Entorna los ojos para adaptar la visión a la penumbra un tanto viscosa.
—¿Reg?
—Es como estar en una película de terror asiática —susurra Reg—. Una de los hermanos Pang, de Oxide seguramente. ¿Puedes escurrirte hasta aquí pegada a la pared para que no nos capte la cámara de seguridad?
—¿Y por qué tenemos que quedar fuera de campo de la cámara?
—No me quieren en el edificio. A estas alturas deben de haber emitido una orden de alejamiento, como poco.
—Es que ahora te dedicas a… ¿a qué?, ¿a espiar en edificios?
—¿Te acuerdas del lavabo falso de hashslingrz del que te hablé? Hace nada, en la calle, he visto por casualidad a uno de aquellos tipos; como llevaba encima bastante cinta virgen, me he puesto a seguirlo y lo he grabado. Después de zigzaguear por todo el vecindario, recoge a dos o tres más a los que conozco, y antes de que me dé cuenta todos entran aquí, al The Deseret, y reciben tratamiento de estrellas en la puerta. No sé, se me ocurre que, dado que Gabriel Ice es uno de los dueños de este edificio…
—A ver, un momento, ¿has dicho que Ice…?, ¿desde cuándo?
—Creía que lo sabías. En cualquier caso, ya es hablar por hablar, pura discusión académica, los acontecimientos nos han desbordado. Ayer Ice me echó de la película. Han vuelto a entrar en mi apartamento, y esta vez lo han arrasado, se han llevado todo lo que había grabado, menos lo que tenía escondido.
No es un detalle muy alentador.
—Más vale que vengas conmigo. Puede que ahora haya algún ascensor de servicio libre.
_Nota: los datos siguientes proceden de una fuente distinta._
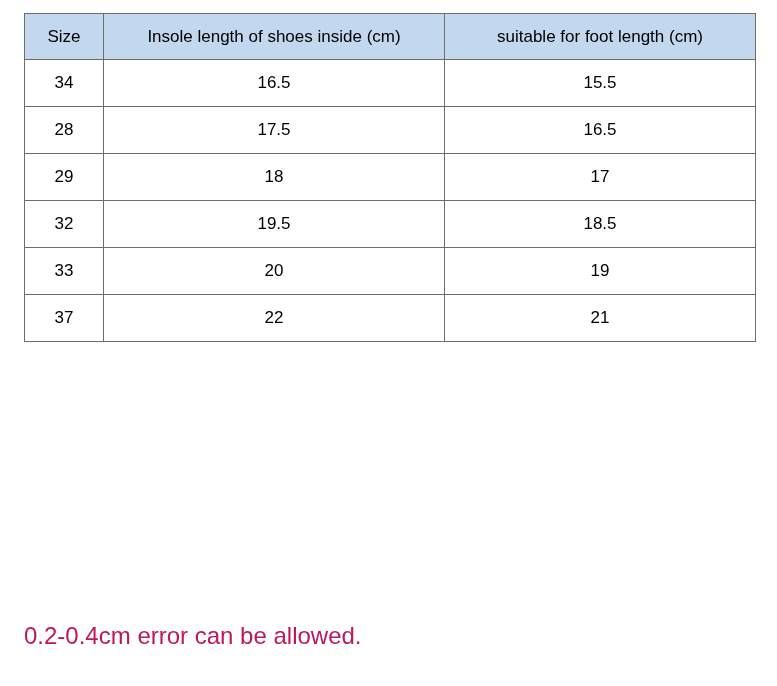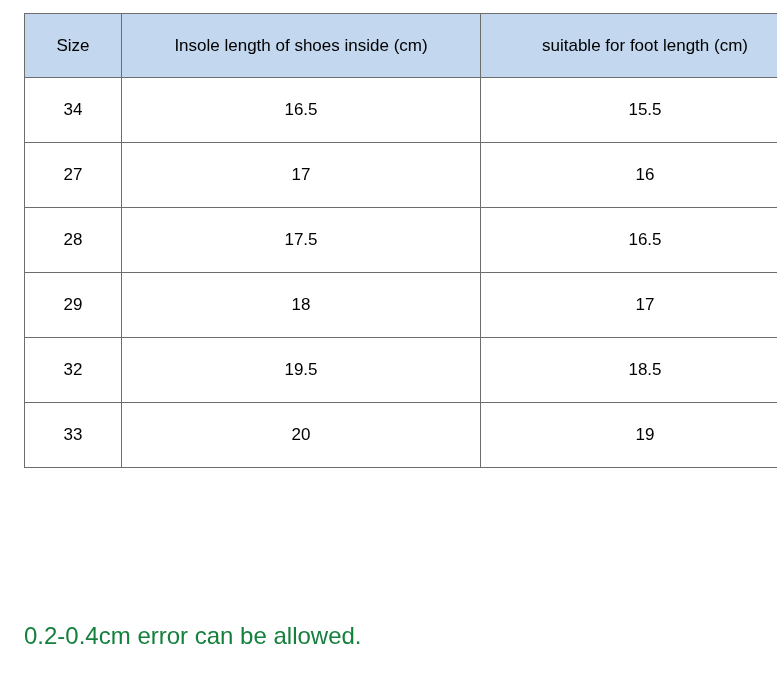"Size" .size-table th, .size-table td { padding: 9px -> 0 }
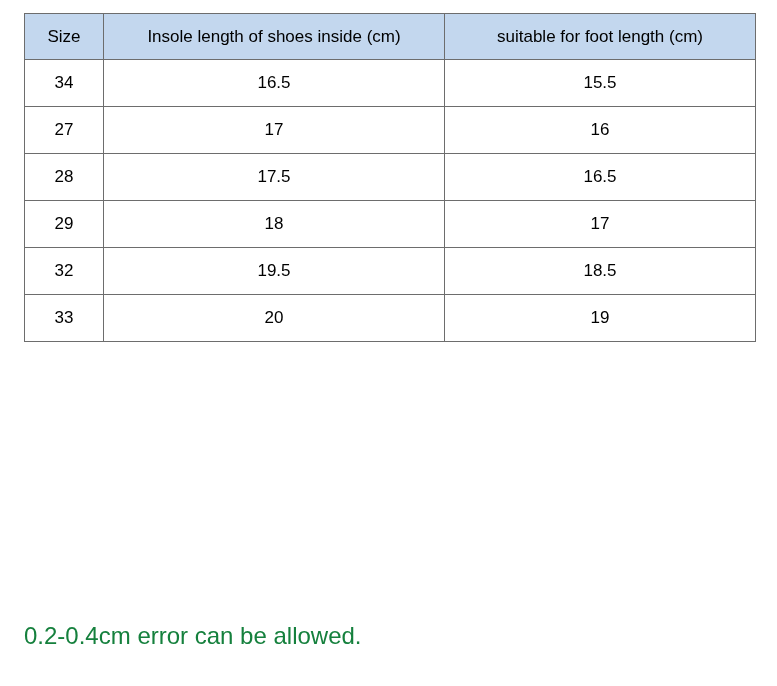"27" tr { html: <tr> <td>27</td> <td>17</td> <td>16</td> </tr> -> none }
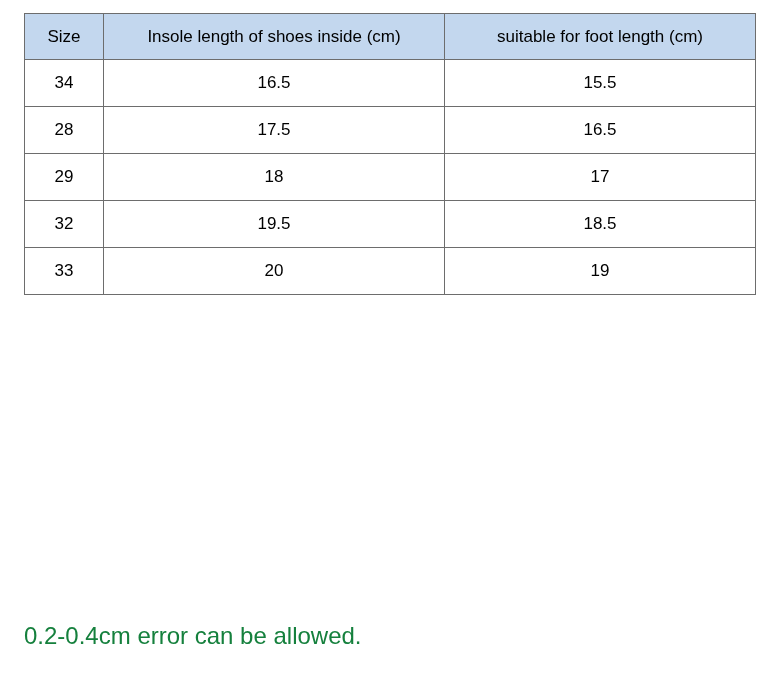"37" tr { html: none -> <tr> <td>37</td> <td>22</td> <td>21</td> </tr> }
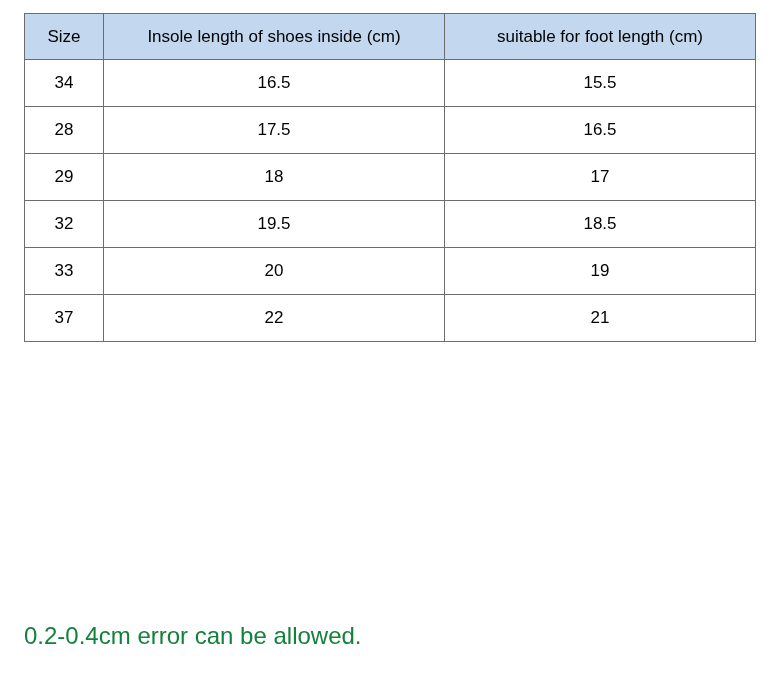"0.2-0.4cm error can be allowed." .note { color: #15803d -> #be185d }
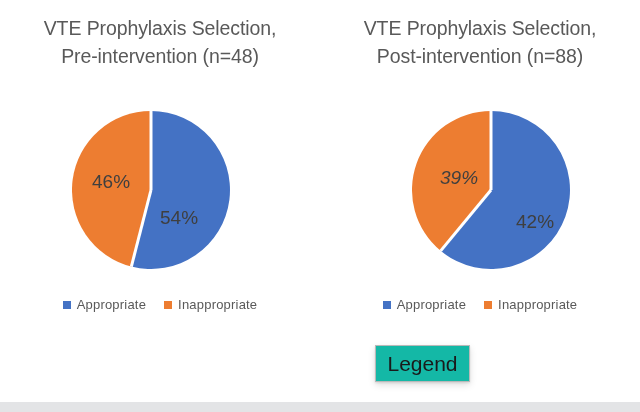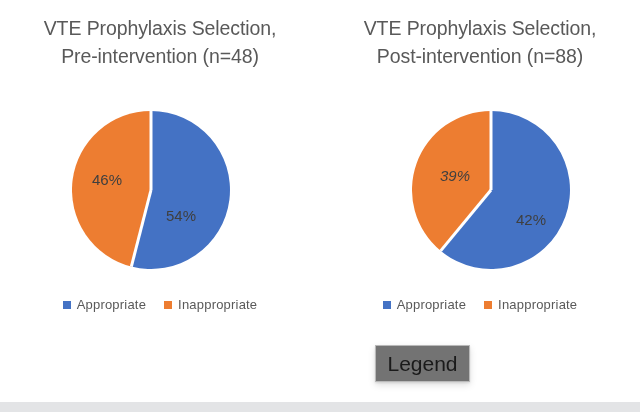"46%" .pie-label { font-size: 15px -> 19px }
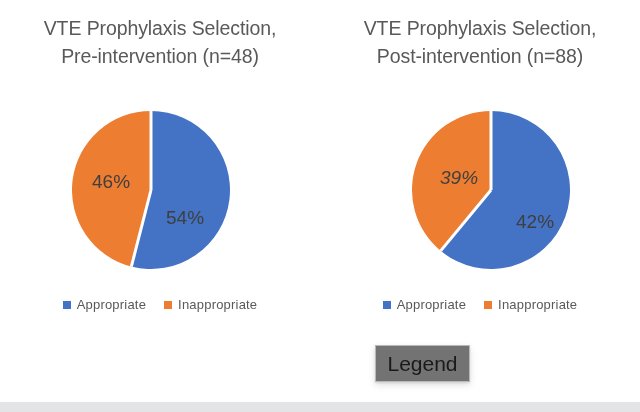"54%" div.pie-label { left: 94px -> 88px }
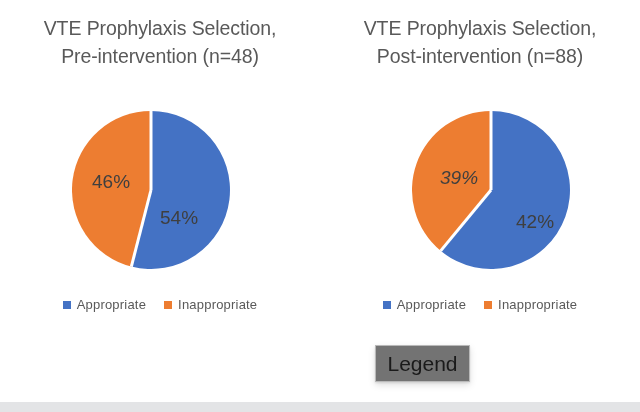"Legend" .legend-callout { background: #737373 -> #14b8a6 }
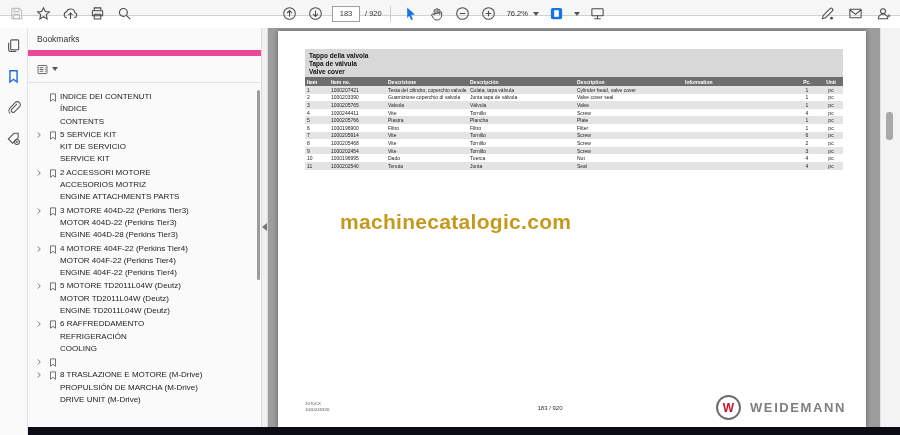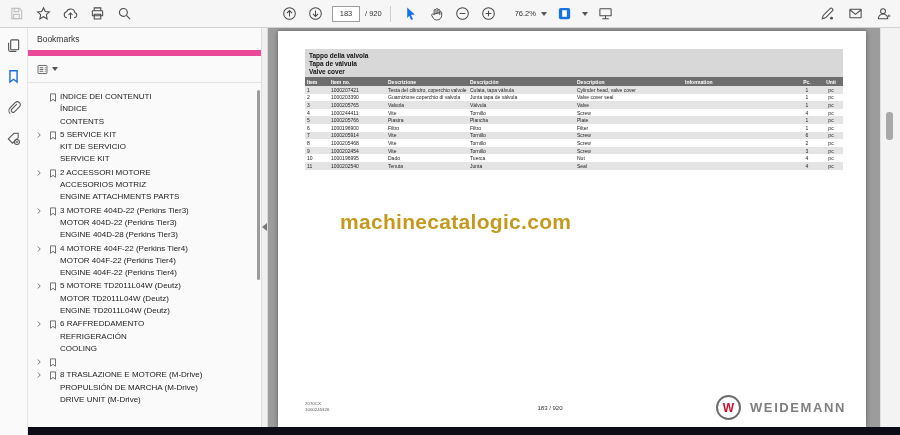"183" .toolbar { height: 28px -> 16px }
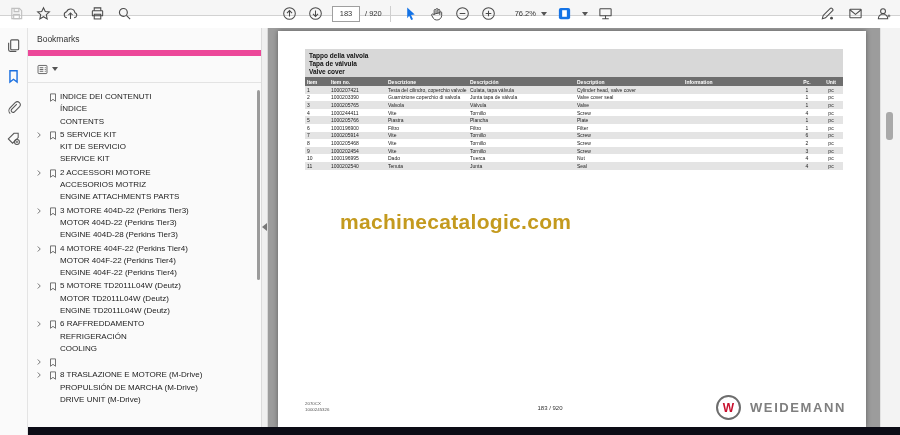"76.2%" .zoom-text { margin-left: 12px -> 4px }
Gracias al cual consiguen escapar por la parte de atrás y llegar a Riverside, donde se suben inmediatamente a un autobús hacia la parte baja de la ciudad.
—Espero que no hayas ido con el cuento a la policía o algo así.
—Por si necesitaran echarse unas risas para animar su por otra parte lúgubre jornada laboral, ¿a eso te refieres? Claro, no tenía otra cosa que hacer, justo cuando estoy a punto de irme de la ciudad.
—¿A Seattle?
—Ha llegado la hora, Maxi. En realidad, Ice me ha hecho un favor. No me hace falta ninguna película de hashslingrz en el currículum, ensucia mi imagen, y, ¿sabes qué?, hashslingrz ya es historia. Pase lo que pase, se va a la mierda, está condenada.
—Pues yo no diría que estén exactamente al borde del Capítulo Once, no hay quiebra a la vista.
—Si una puntocom tuviera un alma inmortal —Reg extrañamente distante, como si ya le respondiera desde la ventana de un medio de transporte camino del oeste—, la de hashslingrz estaría perdida.
Se apean en la calle Ocho, encuentran una pizzería, se sientan un rato a una mesa de la terraza. Reg se mete en un charco de lluvia filosófica.
—No es que yo haya sido un Alfred Hitchcock ni nada por el estilo. Puedes mirar mi trabajo hasta quedarte bizco y no encontrarás nunca ningún significado profundo. Veo algo interesante, lo grabo, nada más. Si quieres que te dé mi opinión, el futuro del cine…, algún día habrá más banda ancha, más archivos de vídeo colgados en internet, todo el mundo lo grabará todo, y entonces habrá demasiadas cosas que ver, y nada tendrá el menor significado. Considérame un profeta de ese futuro.
—¿Quieres que te aplauda, Reg? ¿Qué me dices de esa imprevista redecoración de tu apartamento? Alguien ha debido de conceder mucho valor a alguna de tus grabaciones.
—Ice —se encoge de hombros—, intentando recuperar lo que cree que es suyo.
No, piensa Maxine sintiendo de repente los dedos fríos y agarrotados, Ice sólo sería la menos mala de las posibilidades. Y si ha sido otro, Seattle no quedaría lo bastante lejos.
—Escucha, si me necesitas para lo que sea…
—No te preocupes, te tengo en mi lista.
—Y avísame cuando te vayas de la ciudad.
—Lo intentaré.
—Por favor. Oh, y Reg…
—Sí, ya lo sé, yo también veía La mujer biónica. Tarde o temprano Oscar Goldman dice: «Jaime, ten cuidado».
—Para mí, él era un modelo de recia madre judía. Y recuerda que incluso Jaime Sommers tiene que andarse con cuidado de vez en cuando.
—No te preocupes. Antes creía que mientras viera el peligro a través del visor, no podría hacerme daño. Por eso he tardado un poco en darme cuenta, y ahora sé que no es así. ¿Contenta? —Se le ve la desilusión de un niño grabada en el rostro.
—Supongo que podría tomármelo como una buena noticia.